Hi, by the way, I'm matt...I've been reading steves-digicams reviews since 2001 or so when I had my first digital camera in high school...the Ricoh RDC-5000...anyway...

I'm posting in a last-ditch effort to see if something can sway me one way or the other.

I've been reading countless reviews of both, spent many late nights over the last week...you'd think a week isn't very long, but the amount of reading I've done, it feels like it's been a month or longer.

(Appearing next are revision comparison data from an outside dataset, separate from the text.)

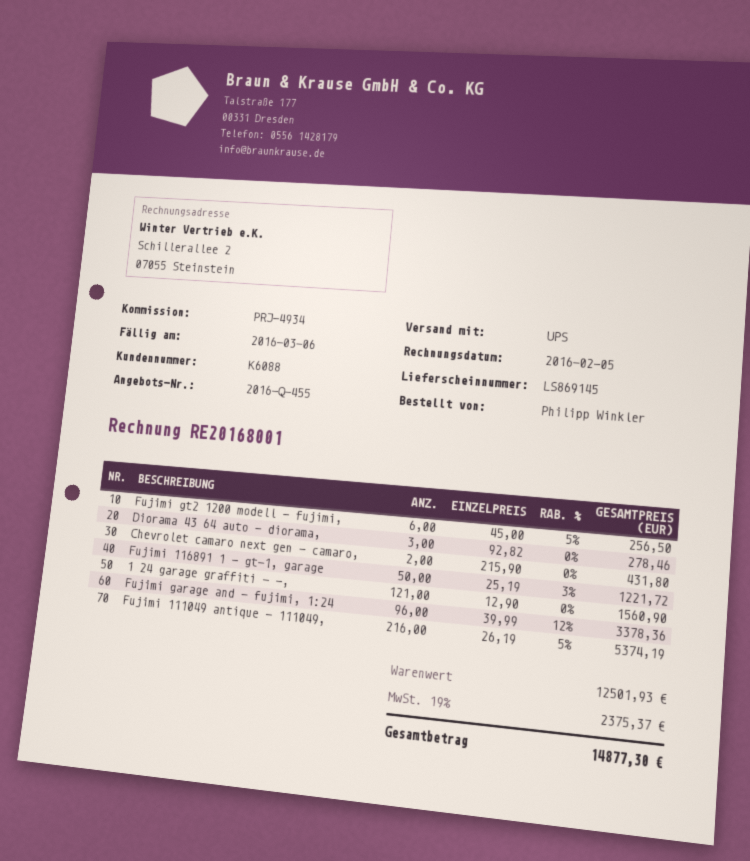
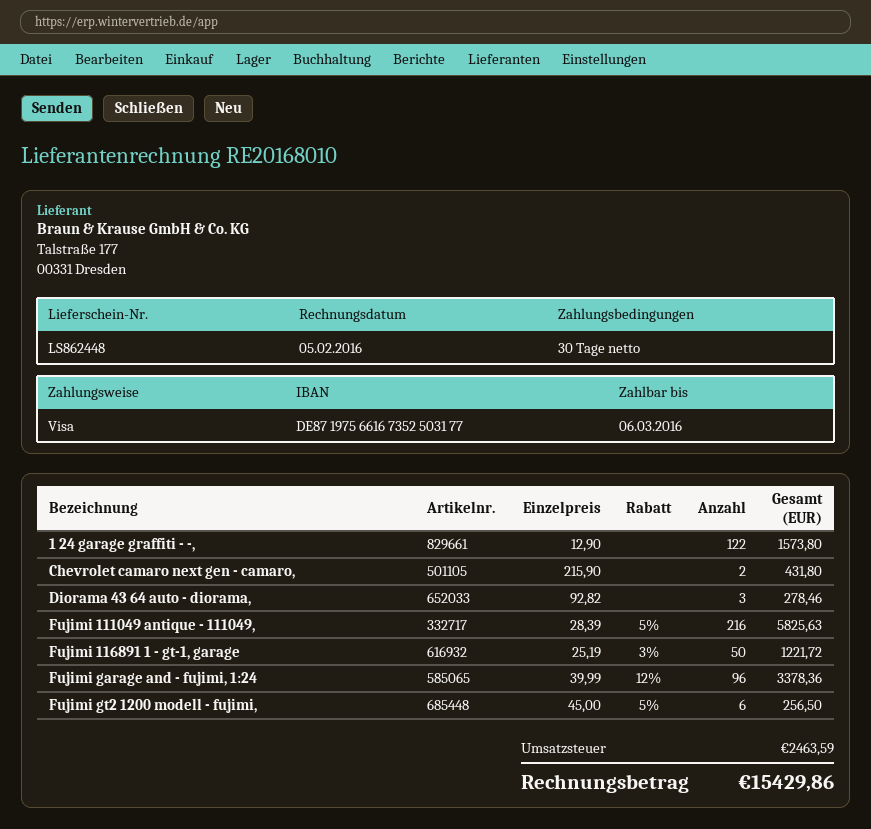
delivery note number: LS869145 -> LS862448
invoice number: RE20168001 -> RE20168010
1 24 garage graffiti - -,: 121 x 12.90 = 1560.90 -> 122 x 12.90 = 1573.80
Fujimi 111049 antique - 111049,: 216 x 26.19 - 5% = 5374.19 -> 216 x 28.39 - 5% = 5825.63
tax: 2375.37 -> 2463.59
total: 14877.30 -> 15429.86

Some background on me. I currently own the Canon Rebel XTi, 18-55mm IS lens (the kit lens from the SXi) for still, and the Canon Vixia HG10 1080p 40GB HD camcorder for video. It's a great setup , and I like it a lot. Unfortunately, times are very tight right now, lost my job awhile back and all that. So I'm looking to downsize. My dslr is just gathering dust since I sold my longer lenses, I feel like my creative spark has dried out with it. I'm not a pro, but you might call me an advanced amateur at photography. So given the strain on my wallet these days, I decided to sell both the HD Camcorder and DSLR, and get a cheaper, lower-quality AIO camera to cover video and stills, then pocket the extra cash. I *know* it's going to be a noticeable step-down in quality, but at the same time I'm getting kind of excited to try out these great, fast, ultra-zoom lenses on the newest crop of superzoom/bridge cameras.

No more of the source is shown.